Conrad said the bulk of the drought has impacted Missouri, southern Illinois, southern Indiana, and Ohio. He said the company is benefiting from grain diversification into Nebraska. While the state has had drought conditions, it is heavily irrigated.

He said the company is very close to the farm gate, and in addition to providing inputs it has sold farmers the crop insurance that so many of them will use this year to manage their risk. On the fertilizer side of its business, he noted that in the past few years the company has expanded from its Eastern Cornbelt base to Wisconsin, Minnesota, and Florida, and has acquired Ohio-based micronutrient company New Eezy Grow Inc. and a pelletized lime operation.
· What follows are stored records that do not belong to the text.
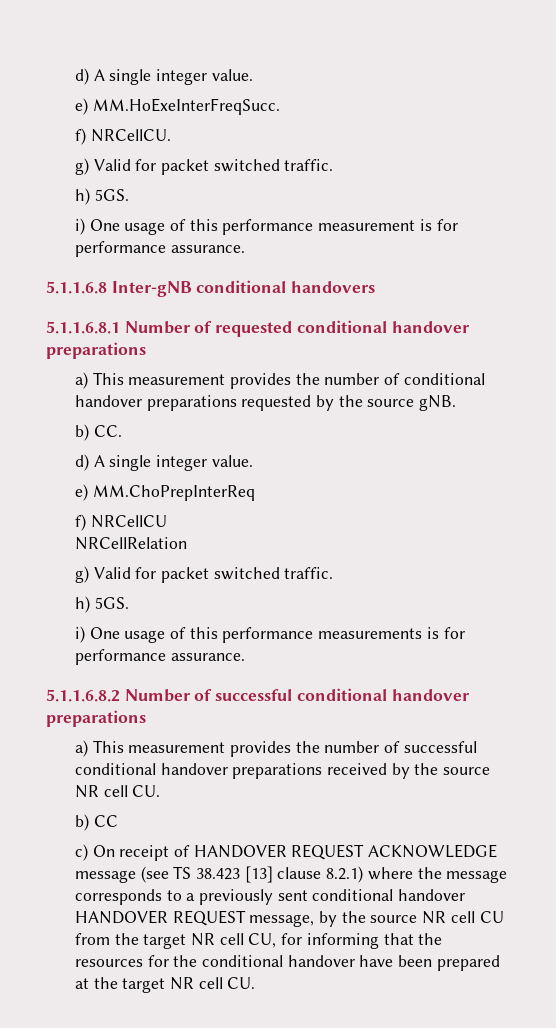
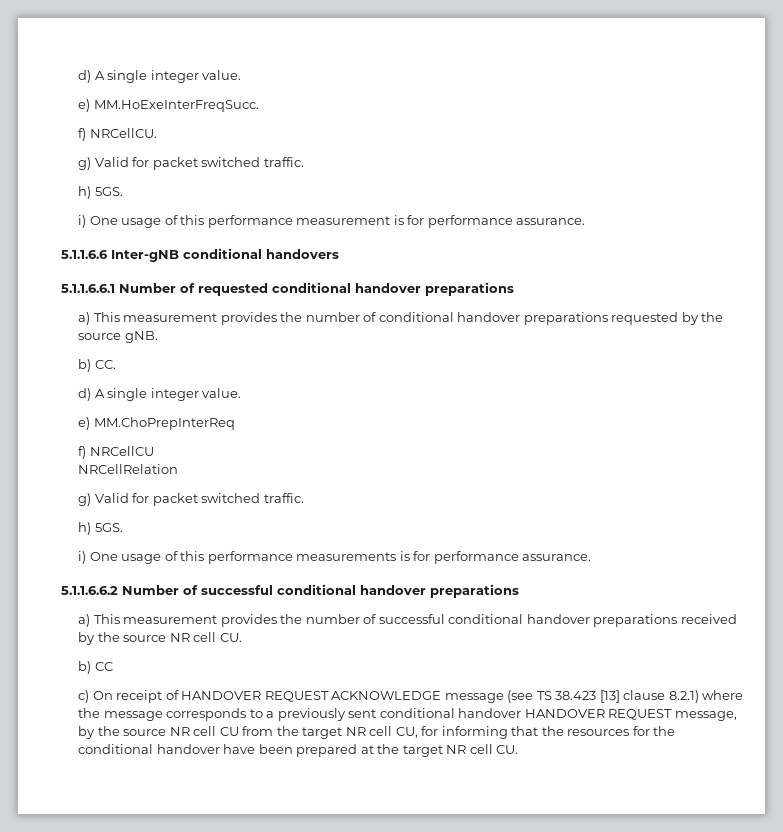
- 5.1.1.6.8 Inter-gNB conditional handovers
+ 5.1.1.6.6 Inter-gNB conditional handovers
- 5.1.1.6.8.1 Number of requested conditional handover preparations
+ 5.1.1.6.6.1 Number of requested conditional handover preparations
- 5.1.1.6.8.2 Number of successful conditional handover preparations
+ 5.1.1.6.6.2 Number of successful conditional handover preparations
CF Industries Holding Inc. Chairman, President, and CEO Stephen Wilson told the Scotiabank group that while the Cornbelts could use some more rain this fall for better fertilizer application, that he is not too worried if it doesn’t come. “…we will make up for it with ammonia or other nitrogen products in the spring and over the intermediate longer term, it’s just a blip.” He touted the company’s flexibility as the largest supplier of the three major nitrogens – ammonia, urea, and UAN.

And as for all the recent news about nitrogen greenfields in North America, Wilson said CF’s brownfield plans are more economical. He hopes to make another brownfield announcement by the end of the year, and said the company’s $2 billion expansion plans could add some 1 million mt/y of ammonia production and 3.5 million mt/y of UAN and/or urea. Most of this investment would occur from 2014-2016. He noted the company’s past permitting and brownfield experience.

On the logistics front, which has been somewhat stressed by low Mississippi River water levels, Wilson said he feels CF is ready for the fall and spring seasons. He noted that the company has recently invested in Palmyra, Mo., to allow that ammonia terminal to be used as a staging area for taking ammonia north.

Agrium Inc. President and CEO Michael Wilson told Scotiabank attendees that farmers are financially strong, and that when they are making this kind of money on corn, wheat, and soybeans, they will maximize yields.